- [Prompt] Copy every line of the records exactly, without including the images.

----------------

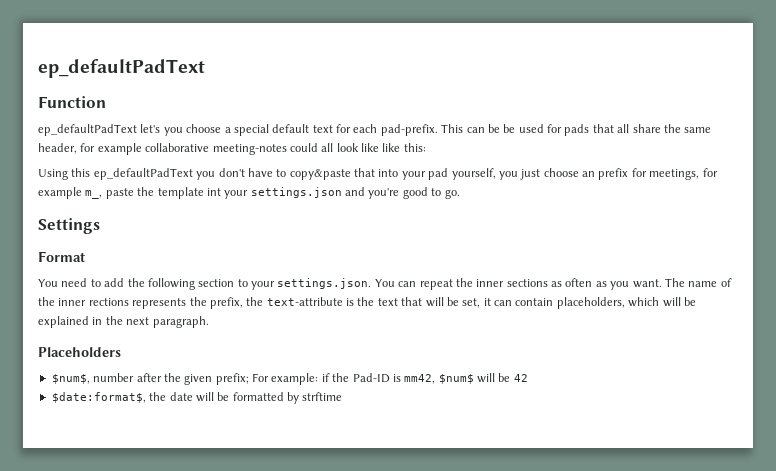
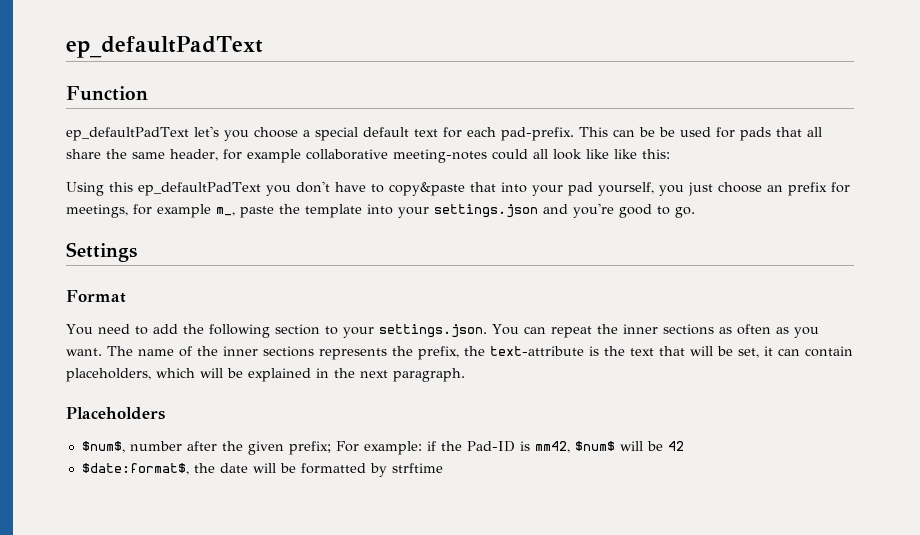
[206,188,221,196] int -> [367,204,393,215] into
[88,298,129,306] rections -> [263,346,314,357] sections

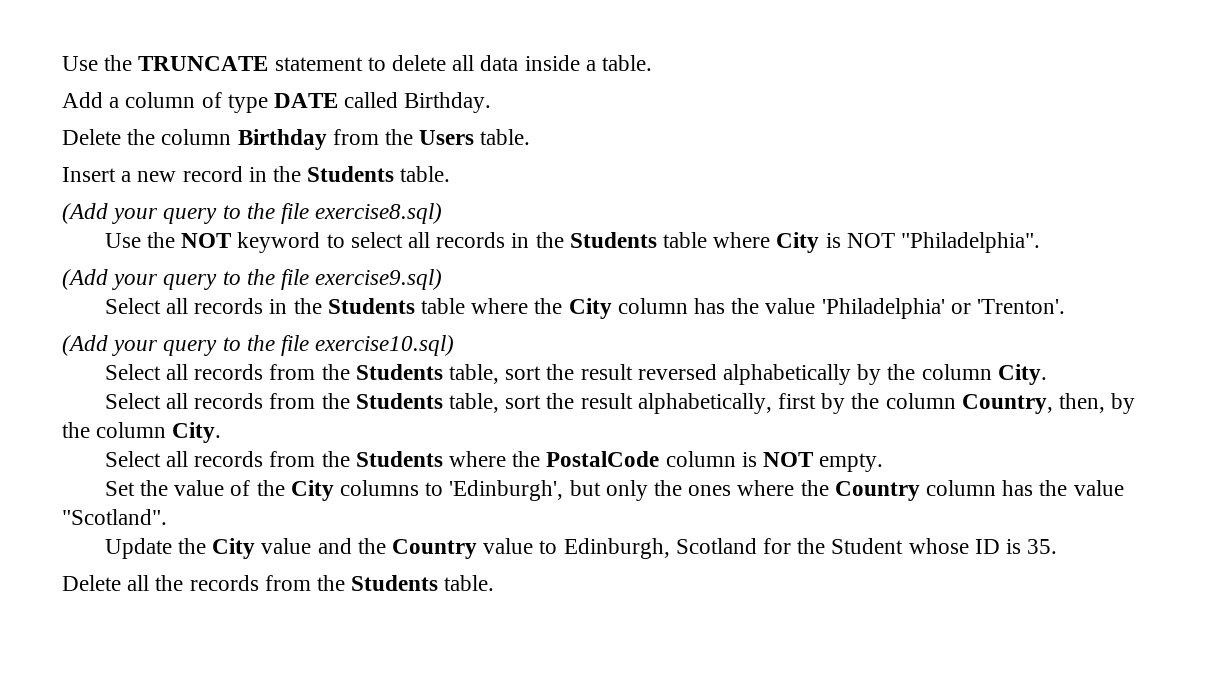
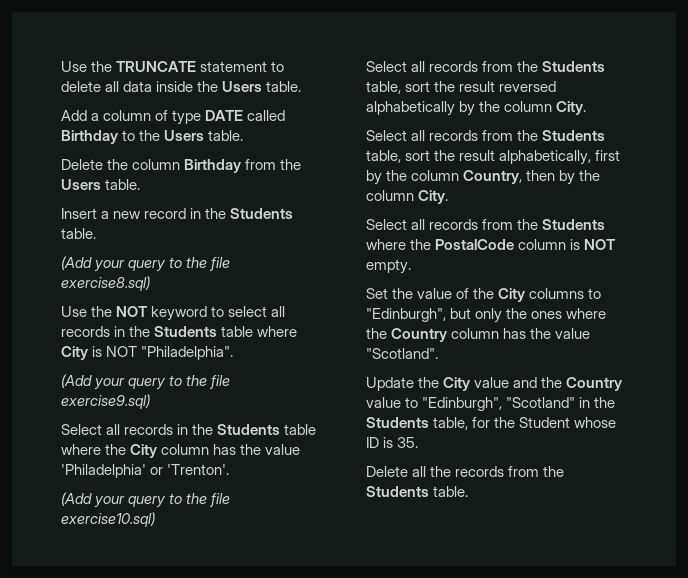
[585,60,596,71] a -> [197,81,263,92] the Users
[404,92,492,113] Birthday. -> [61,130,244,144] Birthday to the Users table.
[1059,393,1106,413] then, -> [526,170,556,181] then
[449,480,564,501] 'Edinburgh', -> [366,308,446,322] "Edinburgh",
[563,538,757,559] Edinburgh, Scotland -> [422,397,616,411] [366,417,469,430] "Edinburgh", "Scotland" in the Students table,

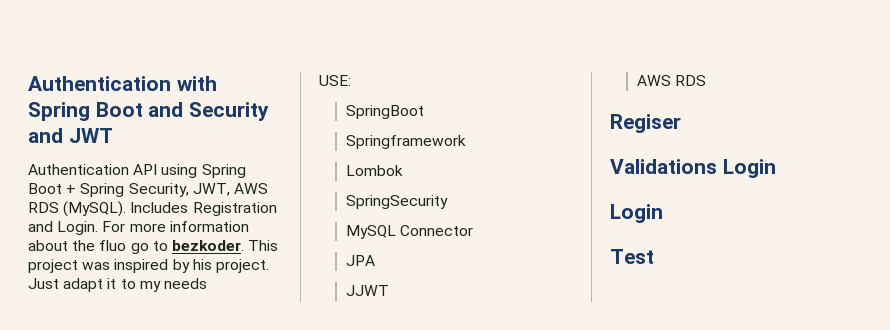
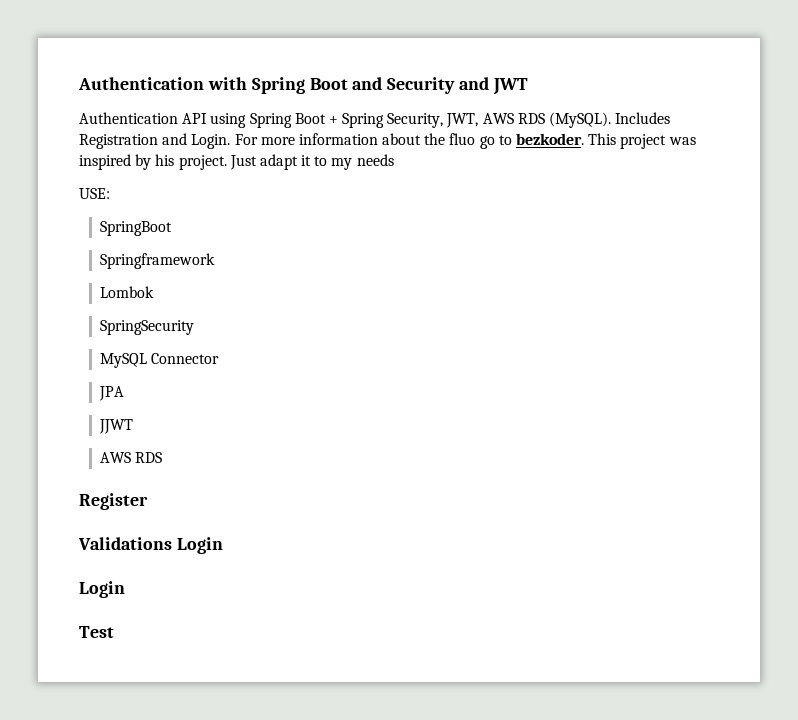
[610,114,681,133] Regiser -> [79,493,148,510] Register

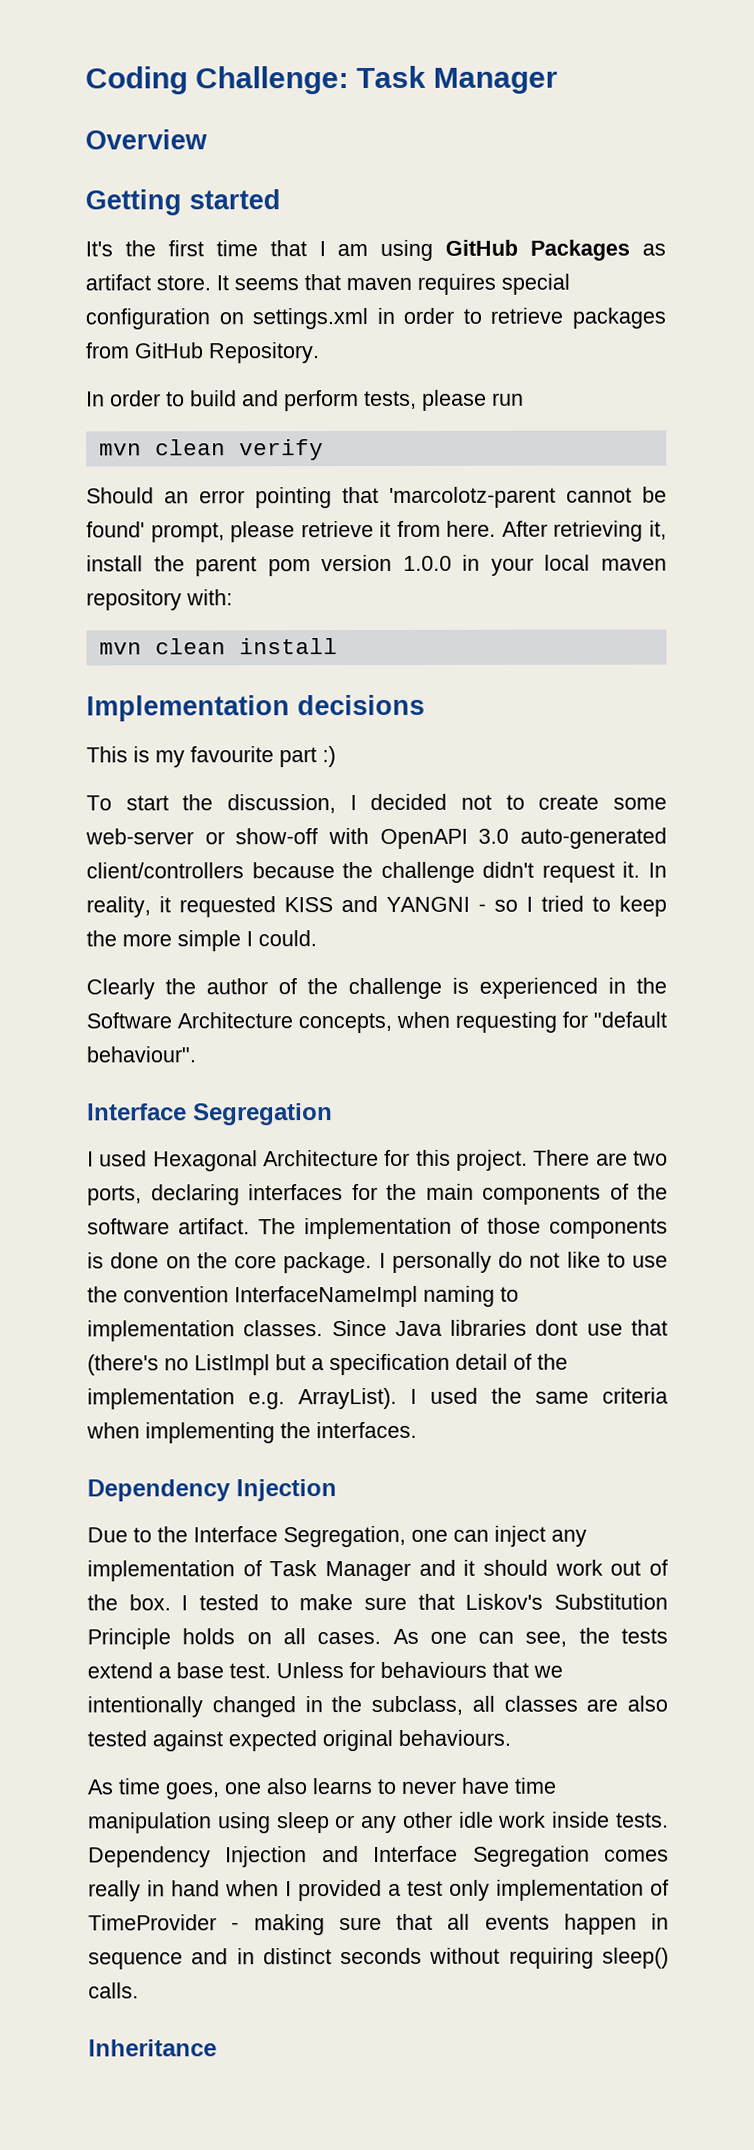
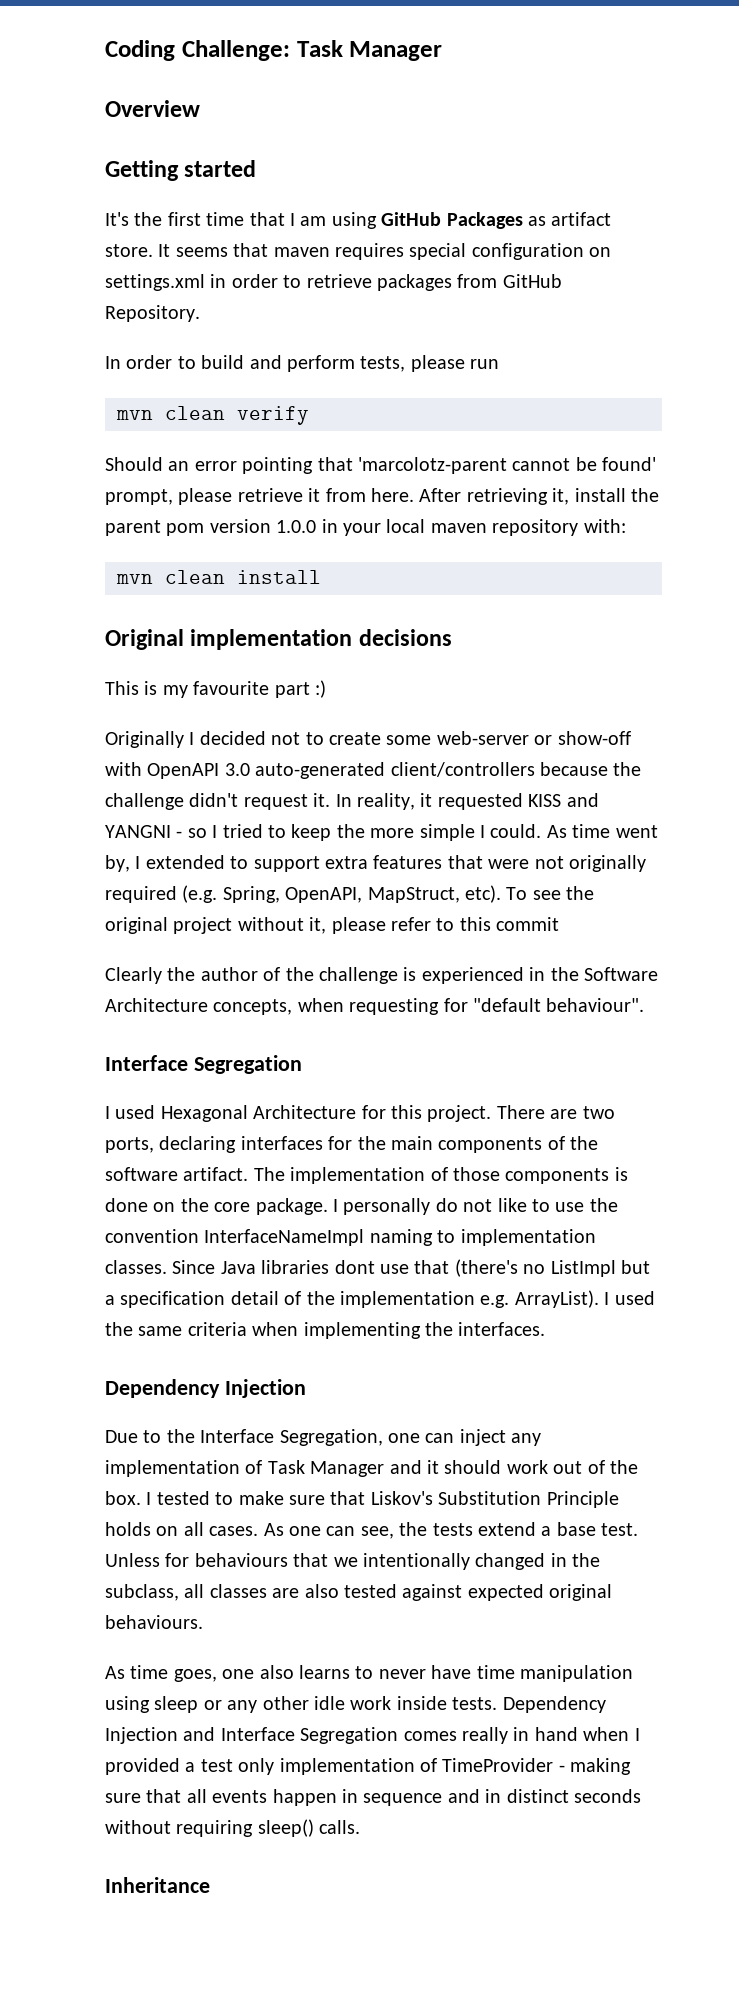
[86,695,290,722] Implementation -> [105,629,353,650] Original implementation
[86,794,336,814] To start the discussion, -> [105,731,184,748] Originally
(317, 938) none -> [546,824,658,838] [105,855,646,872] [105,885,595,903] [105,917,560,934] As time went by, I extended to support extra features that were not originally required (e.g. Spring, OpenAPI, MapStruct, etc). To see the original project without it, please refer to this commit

----------------

- [Problem solution]
[206,188,221,196] int -> [367,204,393,215] into
[88,298,129,306] rections -> [263,346,314,357] sections

[585,60,596,71] a -> [197,81,263,92] the Users
[404,92,492,113] Birthday. -> [61,130,244,144] Birthday to the Users table.
[1059,393,1106,413] then, -> [526,170,556,181] then
[449,480,564,501] 'Edinburgh', -> [366,308,446,322] "Edinburgh",
[563,538,757,559] Edinburgh, Scotland -> [422,397,616,411] [366,417,469,430] "Edinburgh", "Scotland" in the Students table,

[610,114,681,133] Regiser -> [79,493,148,510] Register

[86,695,290,722] Implementation -> [105,629,353,650] Original implementation
[86,794,336,814] To start the discussion, -> [105,731,184,748] Originally
(317, 938) none -> [546,824,658,838] [105,855,646,872] [105,885,595,903] [105,917,560,934] As time went by, I extended to support extra features that were not originally required (e.g. Spring, OpenAPI, MapStruct, etc). To see the original project without it, please refer to this commit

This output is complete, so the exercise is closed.